**Material provided:**

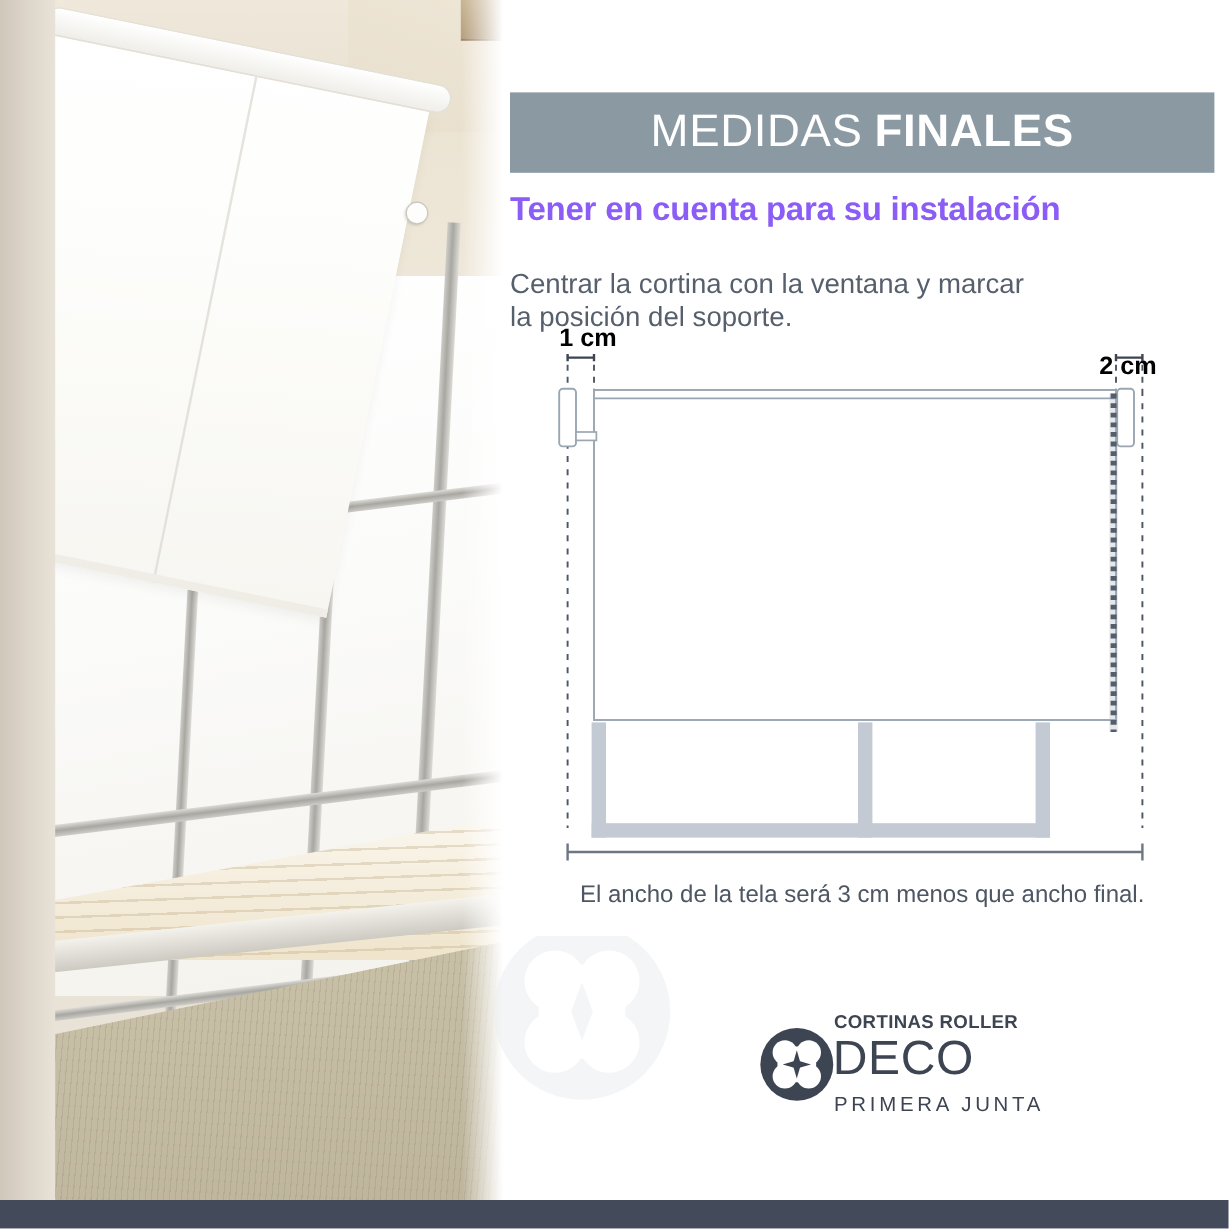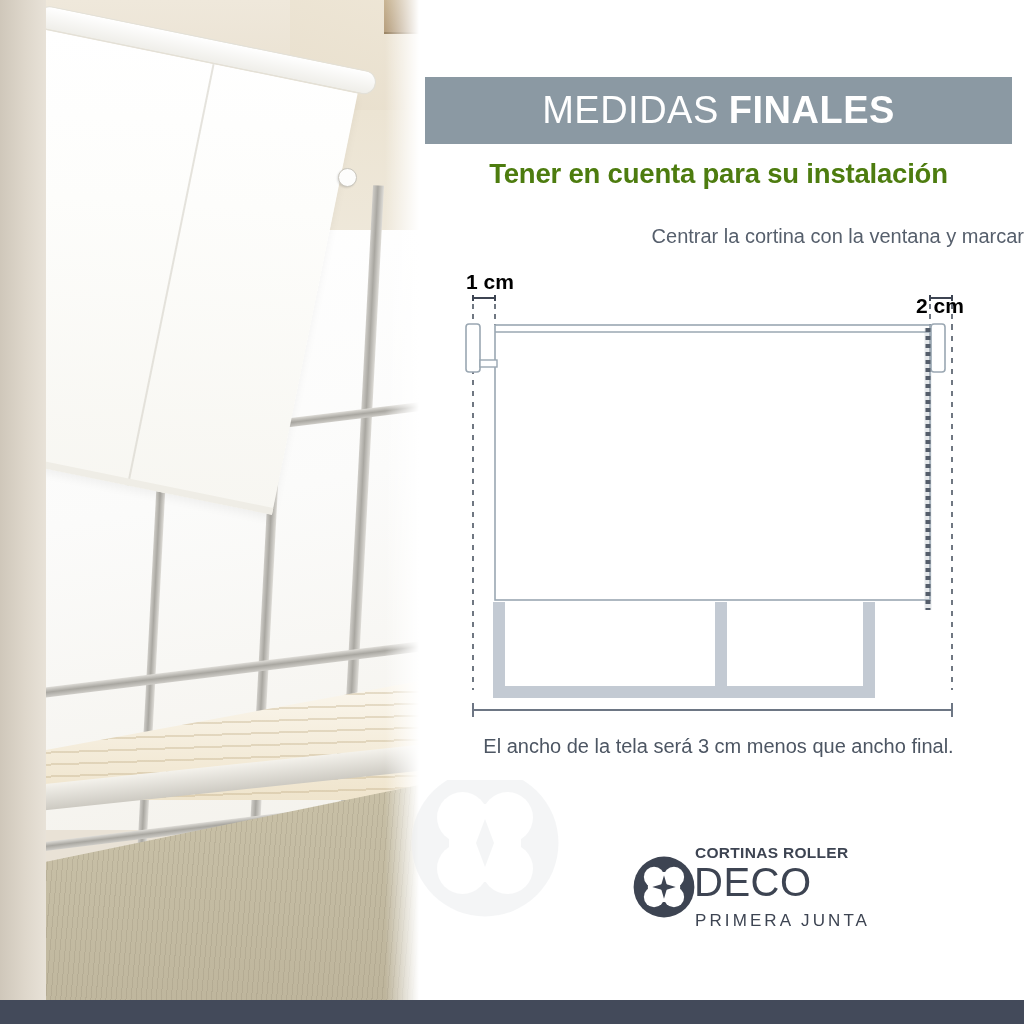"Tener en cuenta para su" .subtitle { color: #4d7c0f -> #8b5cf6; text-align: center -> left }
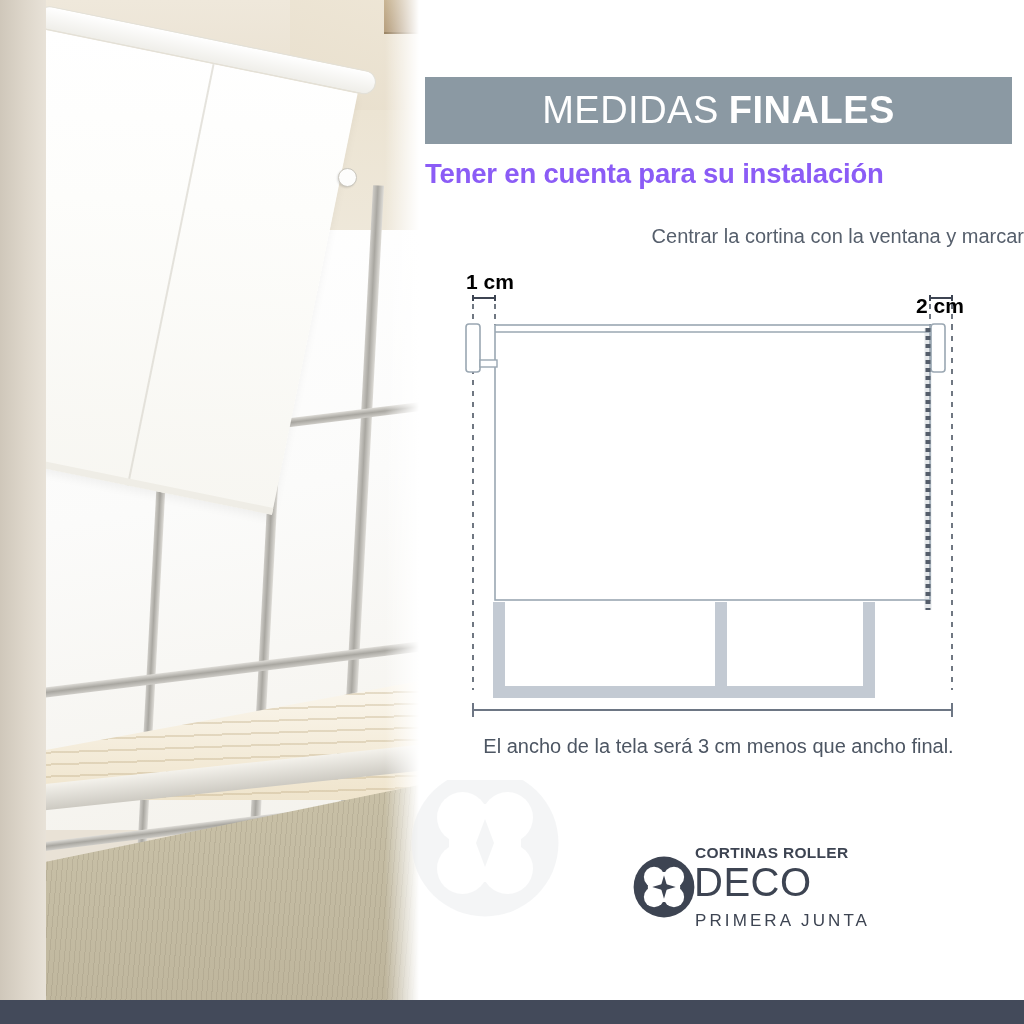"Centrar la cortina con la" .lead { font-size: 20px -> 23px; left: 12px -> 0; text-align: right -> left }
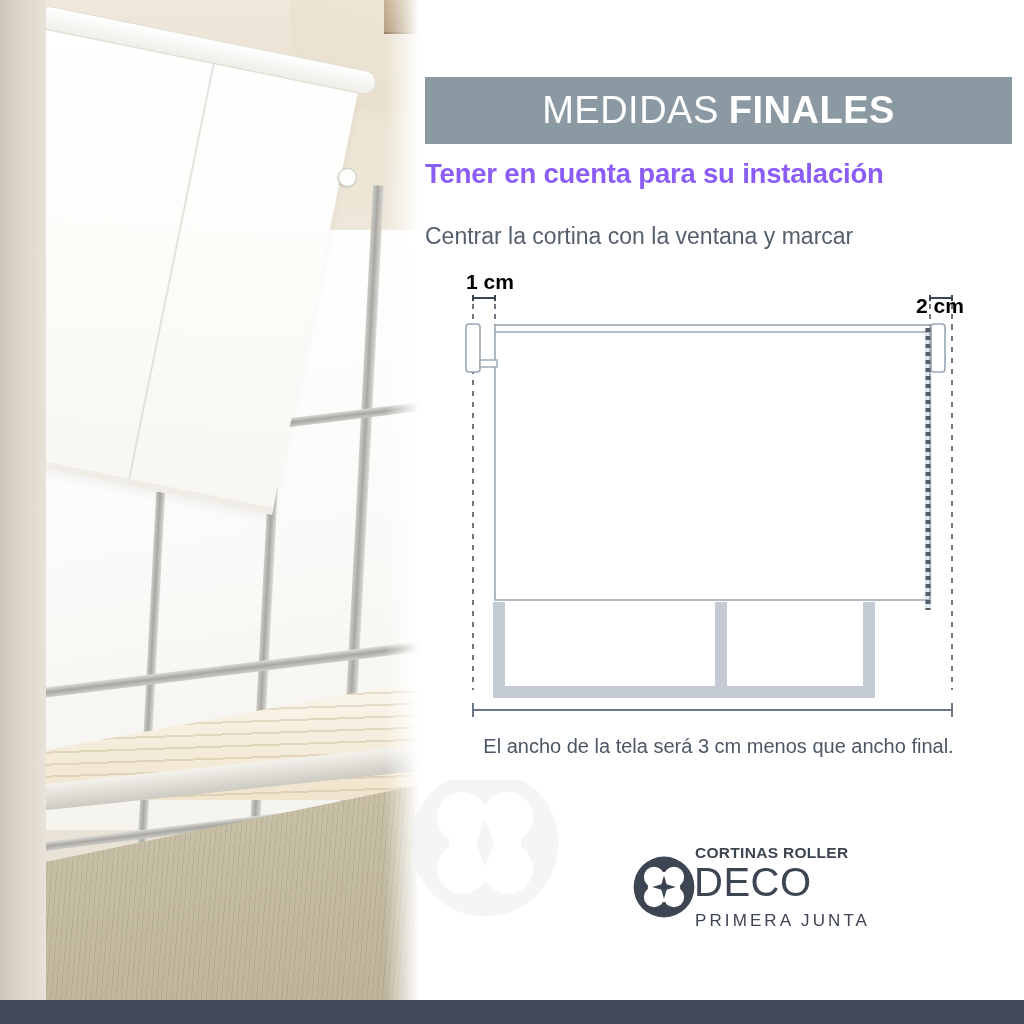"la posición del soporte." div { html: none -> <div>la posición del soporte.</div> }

...

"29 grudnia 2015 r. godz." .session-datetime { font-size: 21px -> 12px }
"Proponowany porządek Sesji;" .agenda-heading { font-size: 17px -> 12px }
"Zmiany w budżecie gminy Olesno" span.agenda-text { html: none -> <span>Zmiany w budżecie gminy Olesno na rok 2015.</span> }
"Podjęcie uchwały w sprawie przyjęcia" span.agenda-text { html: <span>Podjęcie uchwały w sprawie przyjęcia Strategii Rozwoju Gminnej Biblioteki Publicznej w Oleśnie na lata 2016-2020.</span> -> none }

**Work item:**
Above this task is a listing. Restate, word for word and with nothing added, the lines from the one with "font-size: 17px ->" through the one with "html: <span>Podjęcie uchwały".

**Exercise response:**
"Proponowany porządek Sesji;" .agenda-heading { font-size: 17px -> 12px }
"Zmiany w budżecie gminy Olesno" span.agenda-text { html: none -> <span>Zmiany w budżecie gminy Olesno na rok 2015.</span> }
"Podjęcie uchwały w sprawie przyjęcia" span.agenda-text { html: <span>Podjęcie uchwały w sprawie przyjęcia Strategii Rozwoju Gminnej Biblioteki Publicznej w Oleśnie na lata 2016-2020.</span> -> none }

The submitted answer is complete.